(Beginning of DATASET EXCERPTS)

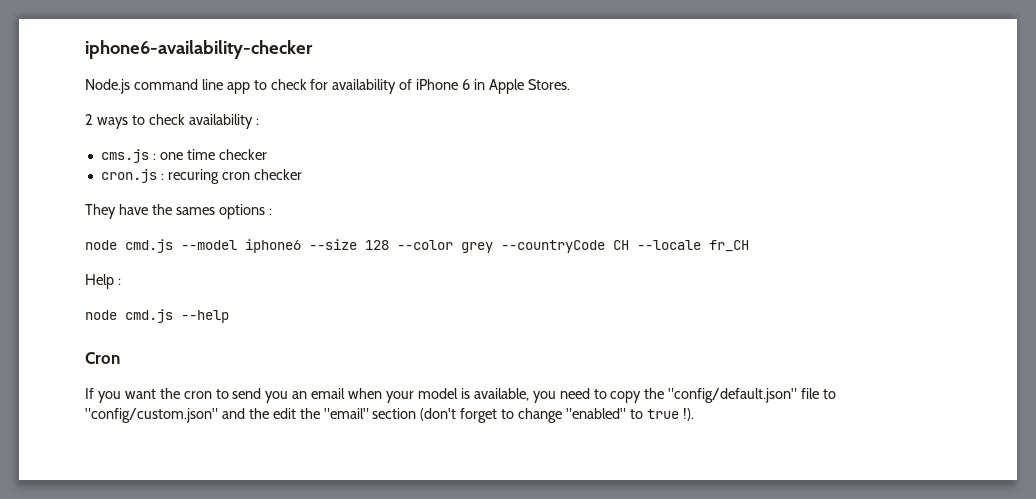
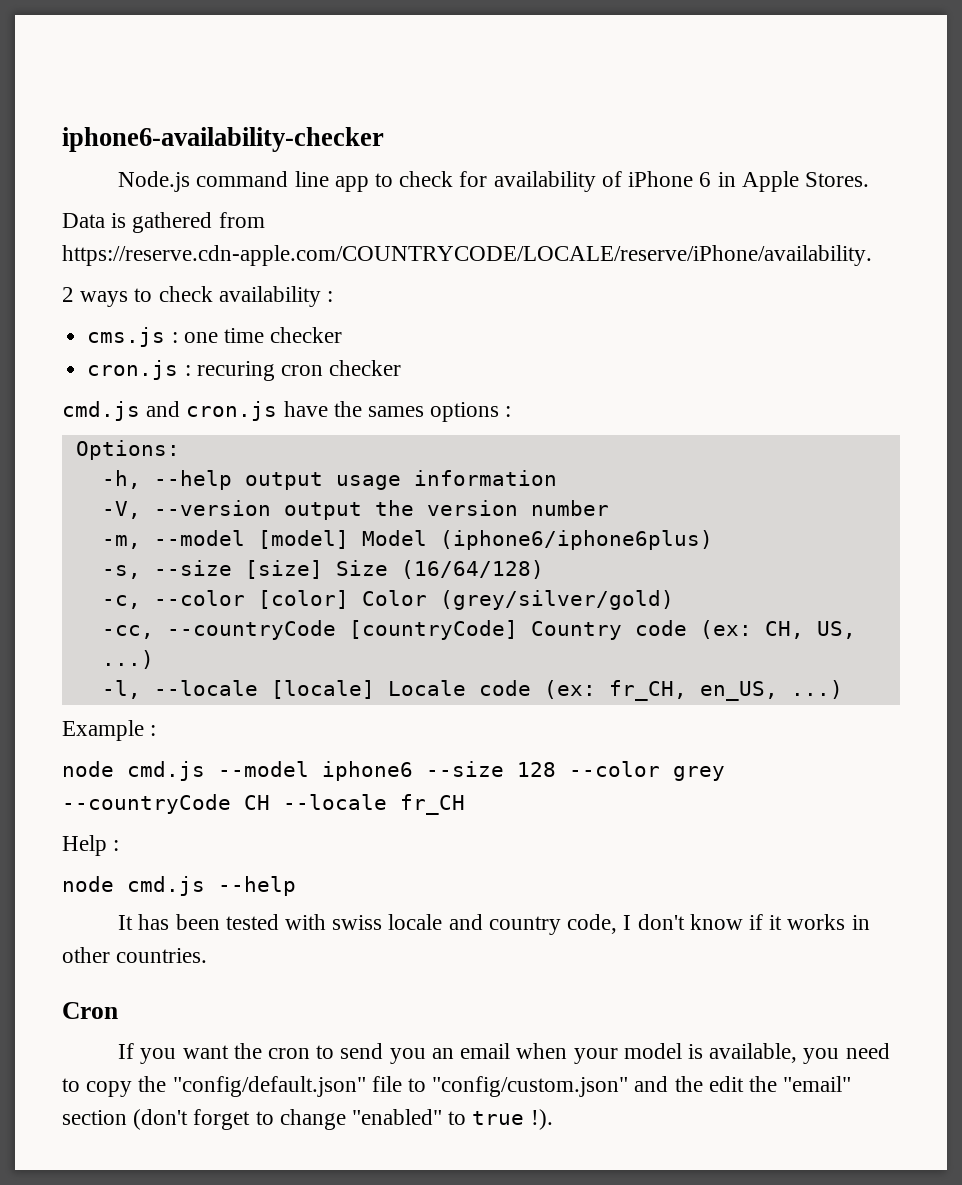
+ Data is gathered from https://reserve.cdn-apple.com/COUNTRYCODE/LOCALE/reserve/iPhone/availability.
- They have the sames options :
+ cmd.js and cron.js have the sames options :
+ Options:
+ -h, --help output usage information
+ -V, --version output the version number
+ -m, --model [model] Model (iphone6/iphone6plus)
+ -s, --size [size] Size (16/64/128)
+ -c, --color [color] Color (grey/silver/gold)
+ -cc, --countryCode [countryCode] Country code (ex: CH, US, ...)
+ -l, --locale [locale] Locale code (ex: fr_CH, en_US, ...)
+ Example :
+ It has been tested with swiss locale and country code, I don't know if it works in other countries.

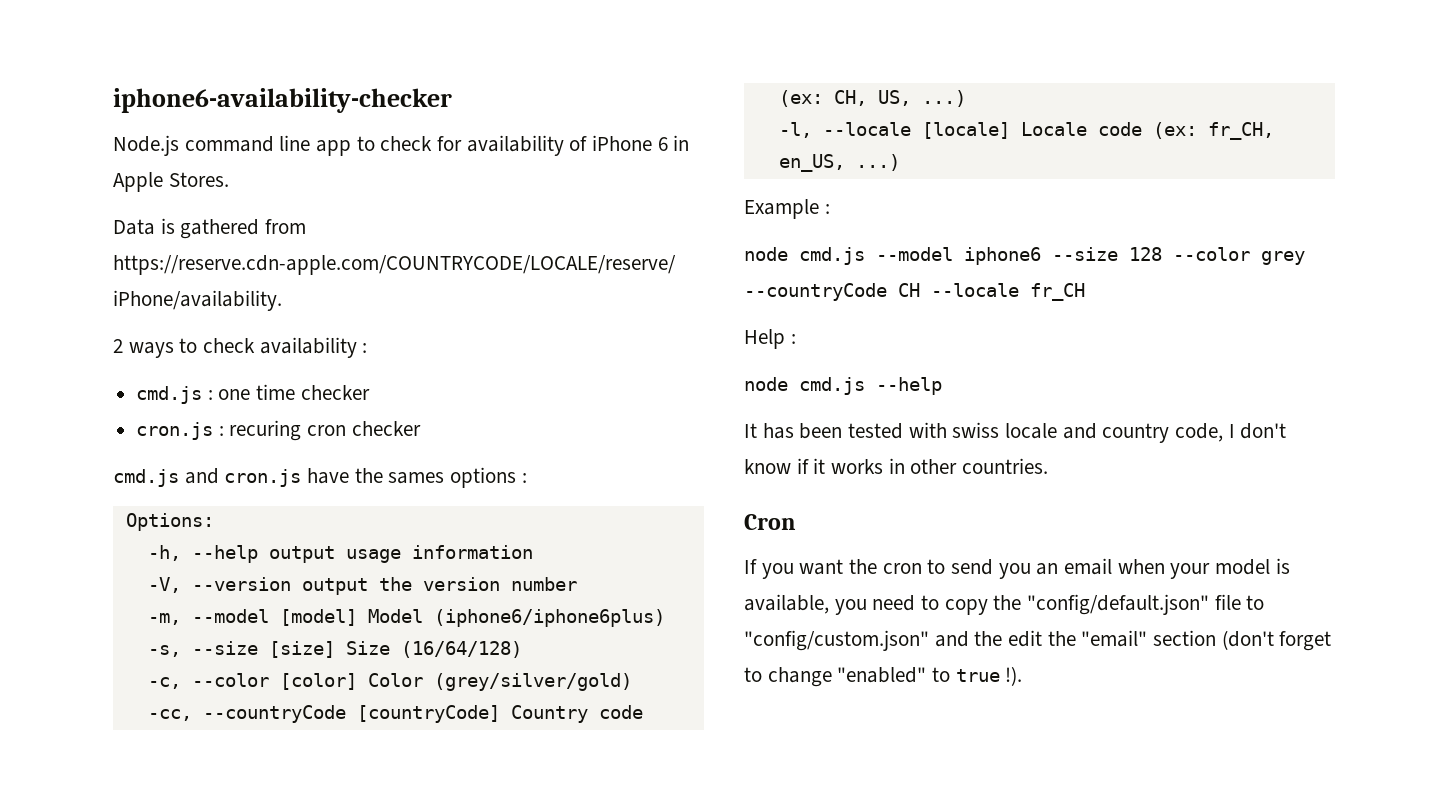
- cms.js : one time checker
+ cmd.js : one time checker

(End of DATASET EXCERPTS)

TASK STATEMENT
Filter by the word "have": copy every line of the data that holds it.

SOLUTION FOR THIS EXERCISE
- They have the sames options :
+ cmd.js and cron.js have the sames options :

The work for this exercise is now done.